コロナ禍の現状から考える将来への備え

新型コロナウイルスの感染拡大によって、「住民の安全と健康を守る」ための施策を求める声が高まっています。新型コロナウイルス感染症は外出自粛と三密回避の住民の自主努力によって感染拡大を抑える効果が認められたものの、自宅で長く過ごすことによる運動不足、過食や過飲(飲酒)、特定健診の受診率の低下、医療機関の利用減少などから、住民の生活習慣病や認知症の増加、健康寿命が短くなることが強く懸念されています。

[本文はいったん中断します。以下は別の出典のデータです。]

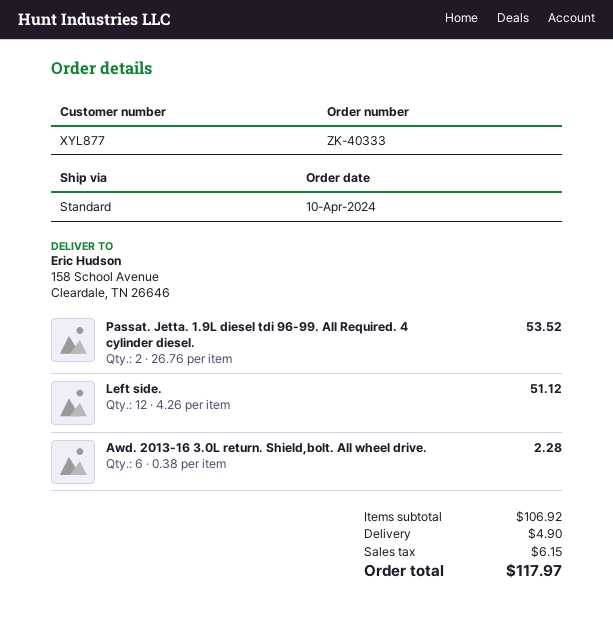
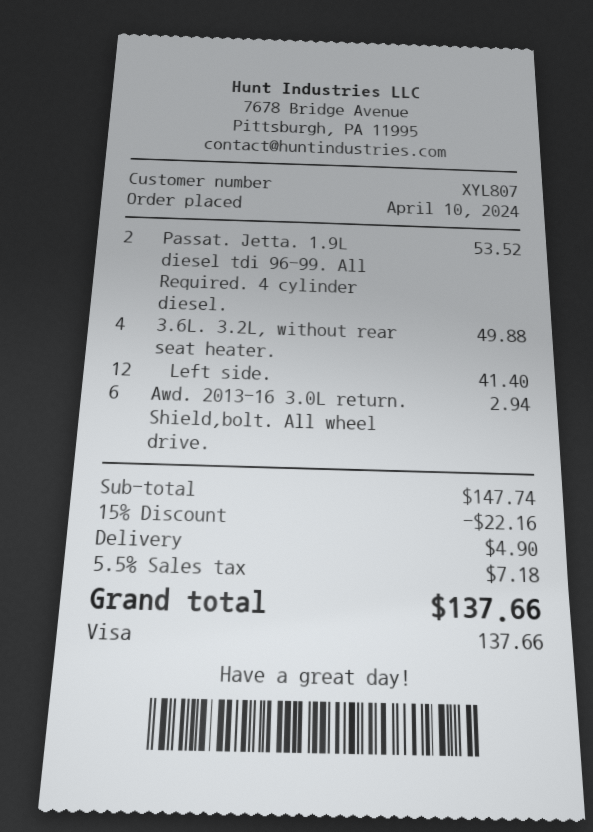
customer number: XYL877 -> XYL807
Left side.: 12 for 51.12 -> 12 for 41.40
Awd. 2013-16 3.0L return. Shield,bolt. All wheel drive.: 6 for 2.28 -> 6 for 2.94
3.6L. 3.2L, without rear seat heater.: none -> 4 for 49.88
subtotal: 106.92 -> 147.74
discount: none -> 15% = 22.16
tax: 6.15 -> 7.18
total: 117.97 -> 137.66

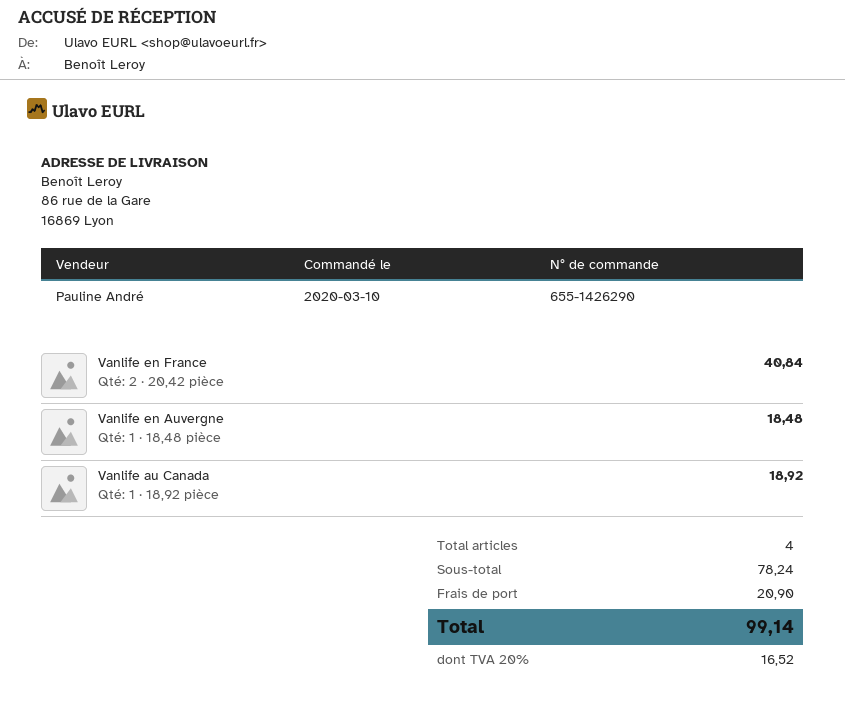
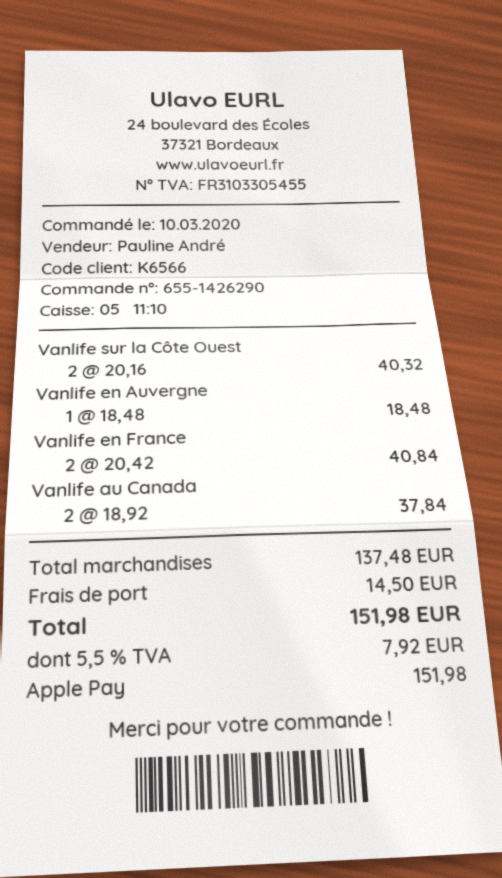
Vanlife au Canada: 1 x 18.92 = 18.92 -> 2 x 18.92 = 37.84
Vanlife sur la Côte Ouest: none -> 2 x 20.16 = 40.32
subtotal: 78.24 -> 137.48
shipping: 20.90 -> 14.50
tax: 20% = 16.52 -> 5.5% = 7.92
total: 99.14 -> 151.98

新型コロナウイルス感染症は高齢者や基礎疾患のある人は感染しやすく、また重症化しやすいことが確認されています。新型コロナウイルスの特徴として血栓の発生による重症化が指摘されていますが、基礎疾患の糖尿病、高血圧、心疾患、脳血管疾患、肥満は、どれも血管にダメージを与えるものであり、血栓は国民の死因の3分の1近くを占める心疾患、脳血管疾患の引き金となっています。
新型コロナウイルスが血管の内腔を覆う血管内皮細胞に感染すると炎症が起こり、血小板が血管内腔に付着しやすくなります。これと同時に、白血球のマクロファージによって炎症性サイトカインが多く作られ、血小板が血管内腔に接着しやすくなって血栓が多く発生するようになるというメカニズムが知られています。
基礎疾患がある人は炎症が悪化しやすく、血栓が詰まることによって血流が低下することから免疫細胞の活動が弱まり、免疫低下によって感染率が高まることも指摘されています。
新型コロナウイルスの感染を防止するための地域の対応は健康寿命延伸という地域の重要課題にとって逆行させる要因ともなりかねない状況となっています。健康寿命延伸は、将来的な医療費の増大を抑える有効な方法であることから、直接的な感染予防と同時に、感染した場合に重症化させないこと、免疫を強化するための健康の維持・増進の対策が自治体に強く求められる時代となっていると考えています。